E pensare che Vincent Candela quel 17 giugno non sarebbe dovuto scendere in campo. Aveva disputato tutte le partite fino a quel momento, senza saltarne nemmeno una, diventando uno dei protagonisti assoluti della cavalcata verso il tricolore, ma a un certo punto il destino gli si era messo di traverso. Una ventina di giorni prima venne espulso in Roma-Milan 1-1 da Cesari per un’incomprensione con Kaladze: rosso e squalifica per le gare Napoli-Roma e Roma-Parma. Al San Paolo al posto suo giocò Di Francesco (unica apparizione in quel torneo), ma la Roma non riuscì a conquistare la vittoria rimandando la festa alla settimana successiva. Contro il Parma, all’Olimpico, ultima giornata del campionato 2000-2001.

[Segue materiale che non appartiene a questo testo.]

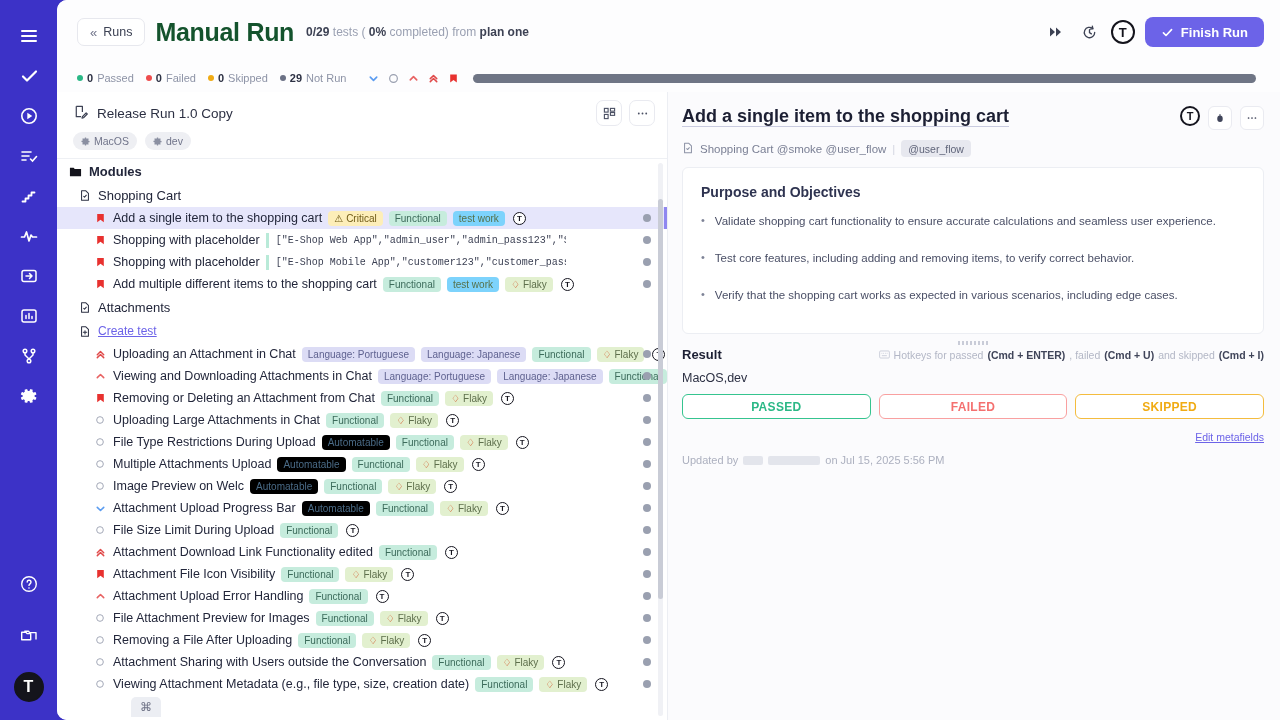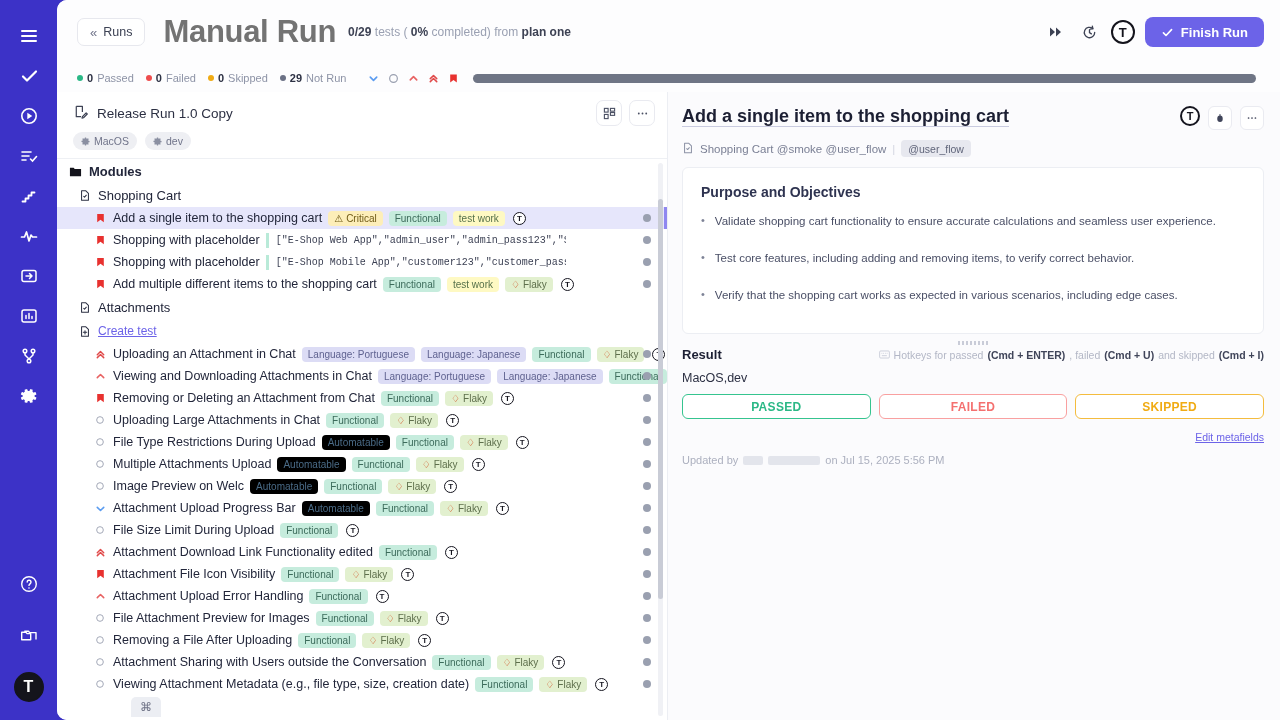"Manual Run" .run-title { color: #737373 -> #14532d; font-size: 31px -> 25px; margin-left: 18px -> 10px }
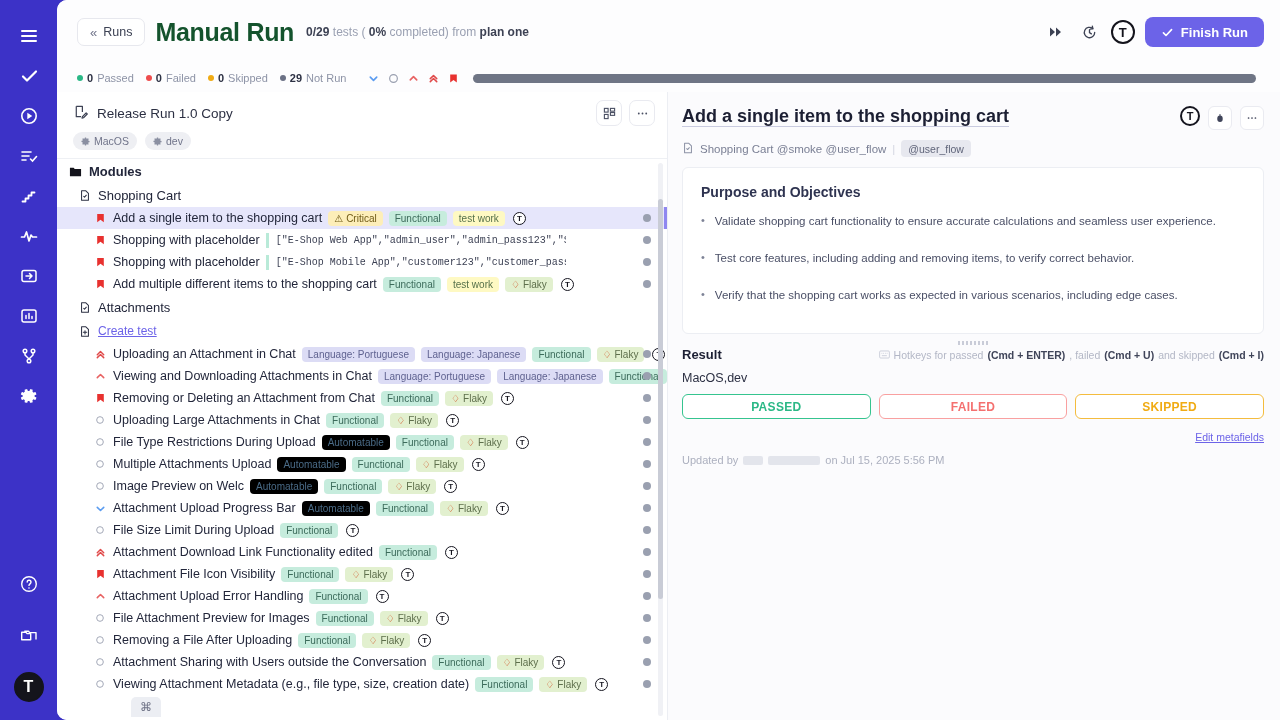"test work" .tag.testwork { background: #fef9c3 -> #7dd3fc }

Candela: e poi cosa accadde? Come fece Capello a contare su di lei?
“La società presentò ricorso e questo fu accettato. Ricordo che era il venerdì precedente alla sfida quando arrivò la notizia. Mancavano quarantotto ore all’evento più importante. Appena mi informarono, esultai. Ma fino a un certo punto…”.
Perché fino a un certo punto?
“Perché ancora non avevamo vinto nulla. Affrontavamo un Parma fortissimo, con giocatori del calibro di Buffon, Cannavaro, Almeyda, Di Vaio. Tutto sarebbe stato tranne che una passeggiata”.
Che ricordi ha di quella giornata?
“Beh, senza dubbio la tensione che si respirava sul pullman nel pre-partita. Eravamo molto concentrati, alcuni proprio non comunicavano rimanendo in silenzio totale. Tipo Batistuta, che non pronunciò parola fino all’arrivo all’Olimpico. Un professionista esemplare anche in questi dettagli. Io in quella stagione mi sedevo sempre dietro, tipo come a scuola per chi si mette all’ultimo banco. Eravamo io, Totti e Montella. Quel giorno parlammo soprattutto di come scendere in campo e di quale atteggiamento adottare”.
E per fortuna il gol del vantaggio arrivò al 18’ del primo tempo con Totti. Fu una liberazione?
“Assolutamente. Quel gol ci diede molta più tranquillità e fu decisivo nel 3-1 finale. Francesco capitalizzò al massimo un mio assist dalla fascia sinistra indirizzando il pallone sotto l’incrocio dei pali. In quella circostanza risultò determinante anche un movimento di Montella, che liberò Totti alla conclusione. Un’azione perfetta, testimonianza della complicità che si viveva in quello spogliatoio”.
Eppure, alcuni suoi colleghi, nel corso del tempo hanno raccontato di alcuni dissapori tra calciatori di quella rosa.
“Eravamo una famiglia e come tutte le famiglie si vivevano momenti positivi, in cui tutto filava liscio e altri meno dove si discuteva. In qualsiasi famiglia si va d’accordo, ma allo stesso tempo i confronti non mancano. Fu così anche per quella Roma”.
Quindi, il gruppo era unito?
“Le racconto un aneddoto per far capire meglio l’aria che si respirava tra noi…”.
Prego.
“Da grande appassionato di Harley Davidson convinsi la maggior parte dei miei compagni di squadra a comprarsi le moto nonostante non si potesse per ragioni contrattuali. E quando avevamo un giorno libero, andavamo tutti in moto a Ostia insieme. Anche questo contribuì a farci vincere il campionato”.
Del passato se n’è parlato, nel futuro di Candela cosa c’è?
“Ho preso il patentino di allenatore e mi sto già guardando intorno per iniziare questa nuova avventura. Probabilmente, partirò da qualche squadra straniera. Proporrò un calcio offensivo, cercando di trarre ispirazione dall’esempio di Guardiola e dei tanti tecnici che ho avuto in carriera. Inoltre, da qualche anno porto avanti una fondazione per aiutare i bambini che non possono permettersi di fare sport. Abbiamo anche avviato un discorso con Roma Legend per studiare iniziative con il Club giallorosso. La Roma è sempre al centro della mia vita”.